Le bilan des démocrates sur ICE
Les démocrates subissent la pression du mouvement croissant anti-ICE pour donner l’impression qu’ils se battent, comme le maire démocrate de Minneapolis, Frey, qui déclare que « l’ICE doit se foutre de là ». Mais où était cette énergie lorsque le « Big Billionaire Bill » a consacré 170 milliards de dollars au DHS l’été dernier et que les Démocrates n’ont pas résisté ? Où était cette énergie lorsque les démocrates étaient au pouvoir pour superviser l’ICE au cours des deux dernières décennies ? C’est loin d’être la première fois que les Démocrates tentent de récupérer le mouvement contre l’ICE pour leurs propres gains électoraux.
Sous Trump 1.0, quelques démocrates étaient favorables à la reconstruction de l’ICE « à partir de zéro » à l’approche des élections de 2020, notamment Kamala Harris. Mais plus tard cette année-là, les démocrates ont voté en faveur d’un projet de loi visant à continuer d’investir des milliards de dollars par an dans l’ICE. Au cours de sa dernière année de mandat en tant que président, Biden a fait adopter un projet de loi de dépenses visant à consacrer un montant historique de 3,4 milliards de dollars à la construction de centres de détention où des centaines de milliers de personnes sont aujourd’hui détenues. La création de l’ICE en 2003 était un effort bipartisan, et son maintien a été un effort bipartisan.
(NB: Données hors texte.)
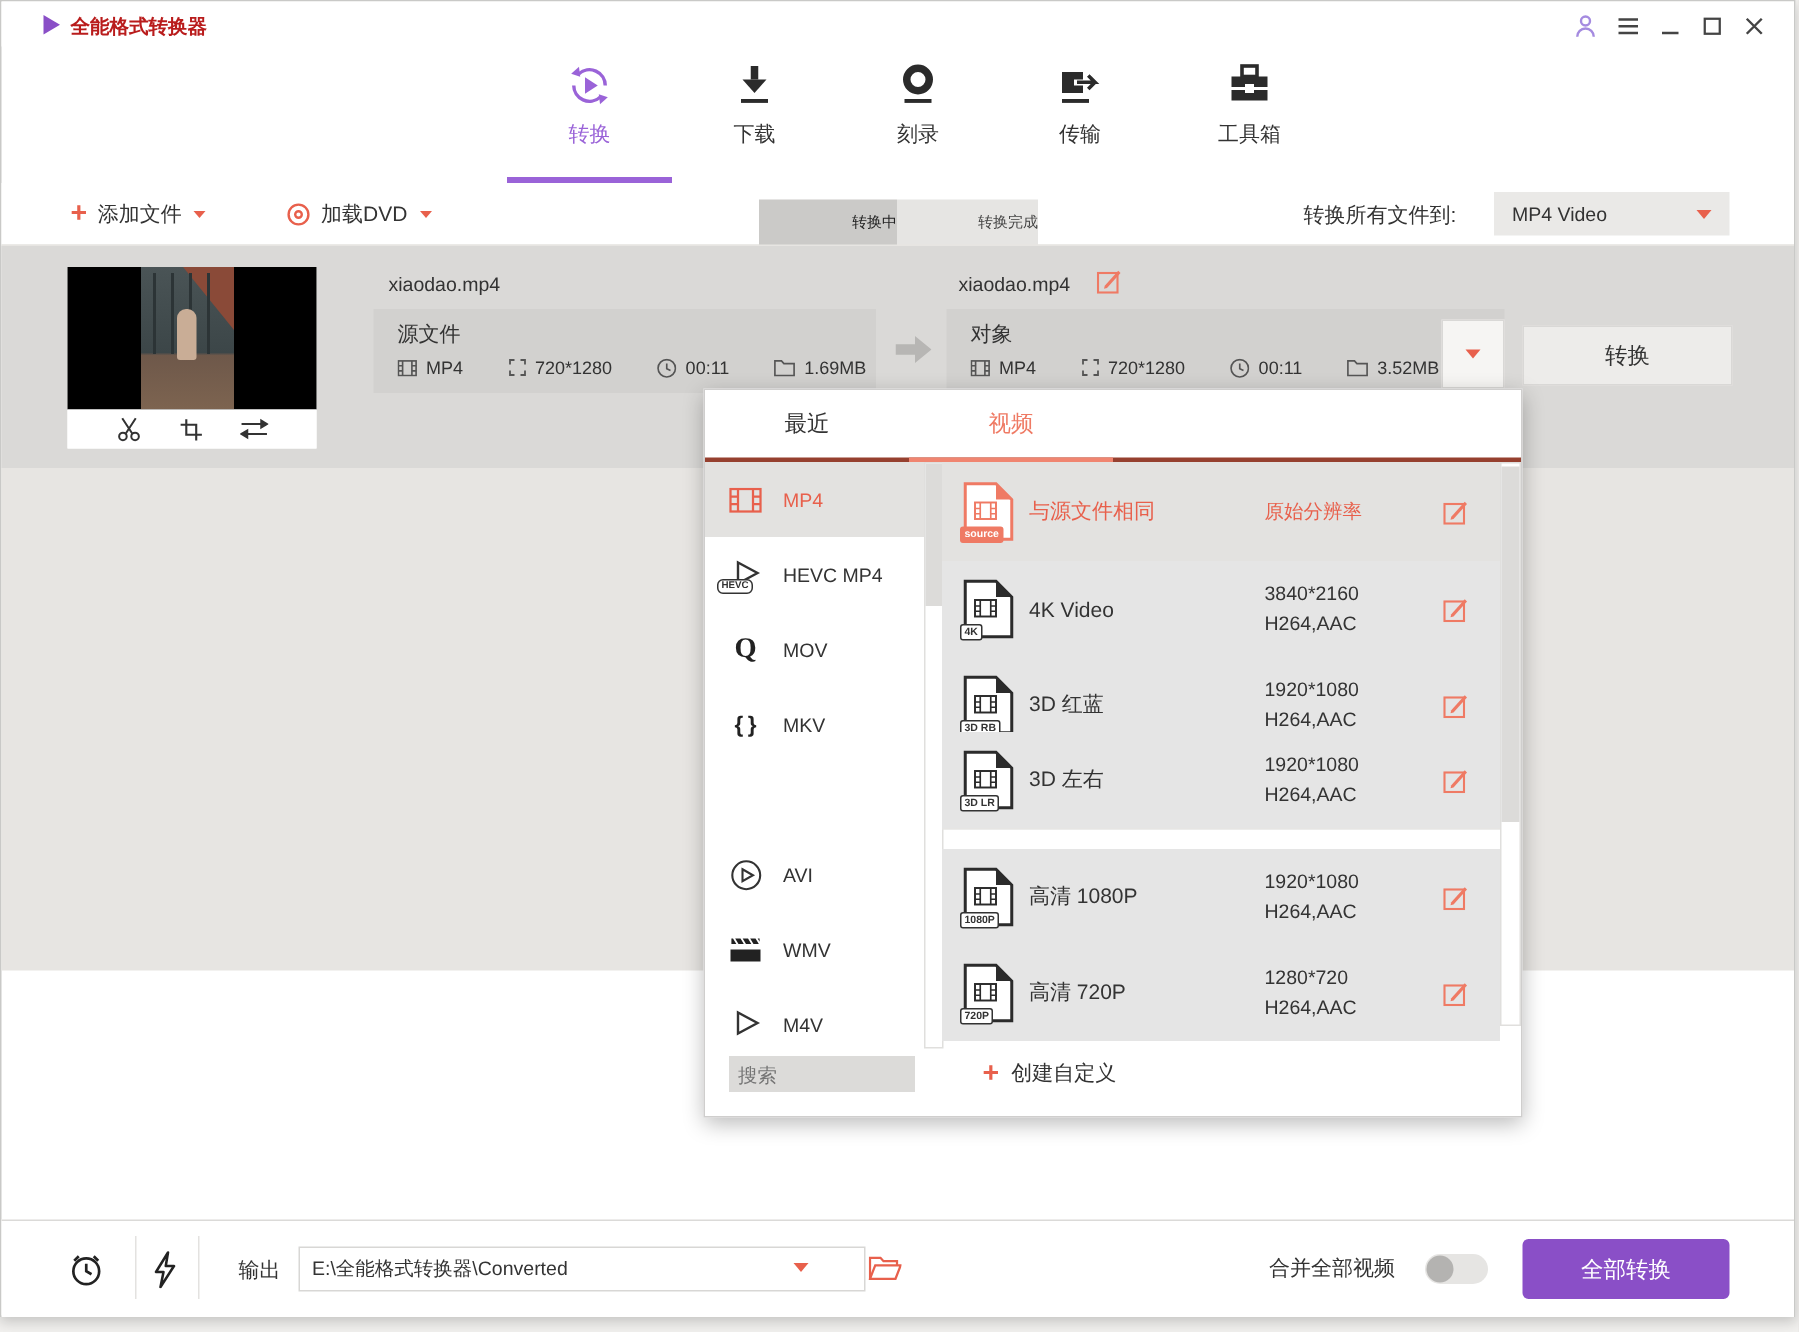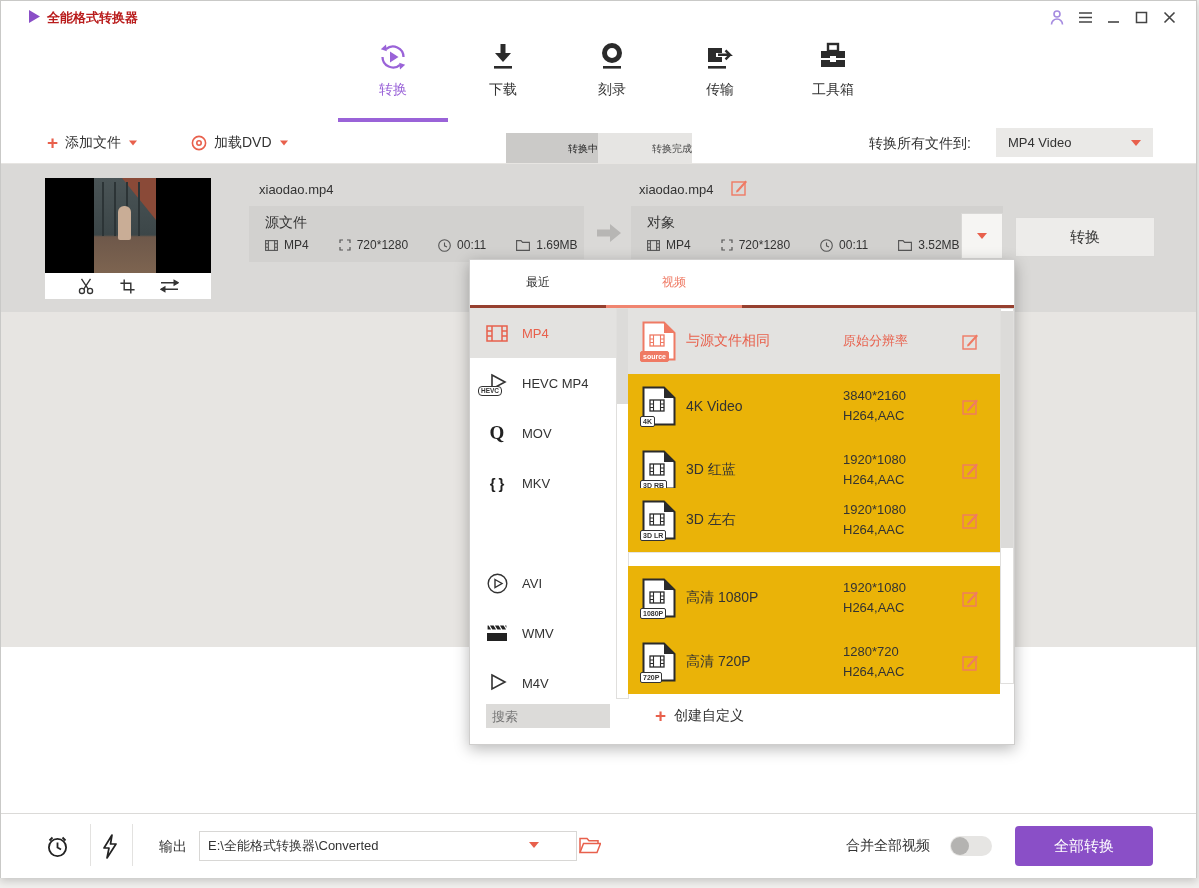"最近" .ptab { font-size: 12px -> 15px }
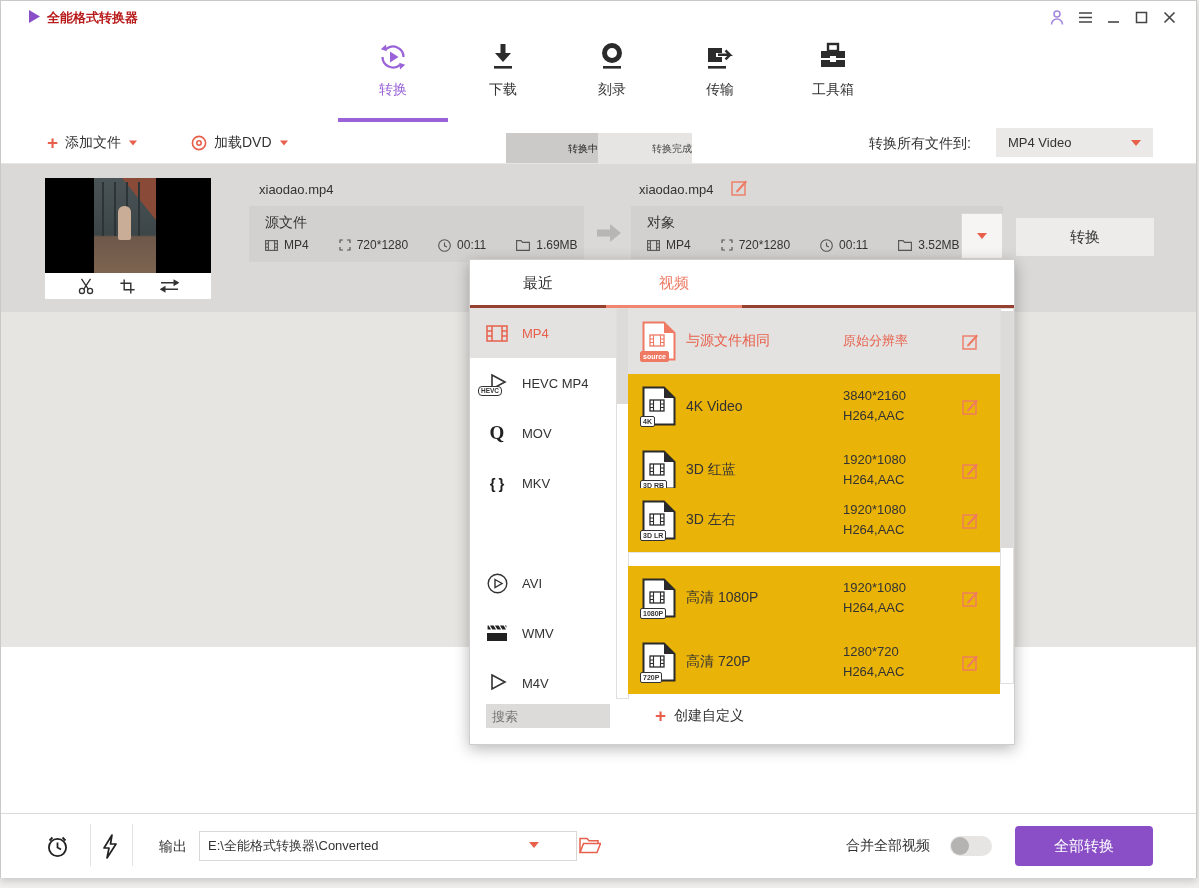"4K Video" .preset { background: #eab308 -> #e5e5e5 }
Pour abolir l’ICE, nous aurons besoin d’un nouveau parti
Alors qu’ils surfent aujourd’hui sur la vague anti-ICE, nous ne pouvons avoir aucune confiance dans les démocrates pour négocier au nom de notre mouvement en raison de leur alliance avec les intérêts des milliardaires anti-immigration, qui s’exprime dans leurs maigres propositions visant à réformer la machine à expulser. Les démocrates diront que nous devons voter pour eux à mi-mandat pour combattre Trump, mais lorsqu’ils étaient au pouvoir, les démocrates ont continué à financer et à soutenir l’ICE, ce qui a entraîné une déception massive et a permis à Trump d’acquérir plus de pouvoir.
Mais c’est dans des moments comme celui-ci – lorsque les travailleurs de Minneapolis lancent une grève générale contre l’ICE, que des dizaines de milliers d’étudiants manifestent et que des manifestations de masse éclatent à travers le pays – que nous voyons où réside réellement notre pouvoir : le pouvoir collectif de l’action de la classe ouvrière. C’est la classe ouvrière qui a expulsé Greg Bovino de Minneapolis et a mis fin à l’opération ICE, pas les tribunaux ni les démocrates. C’est le mouvement dans lequel nous avons besoin d’un nouveau parti, et c’est exactement le type de mouvement dont les démocrates ont peur parce qu’ils savent que cela va également à l’encontre de leurs intérêts favorables aux entreprises. C’est pourquoi nous devons construire un nouveau parti, indépendant des démocrates du monde des affaires, pour mener aujourd’hui la lutte en faveur de l’abolition de l’ICE.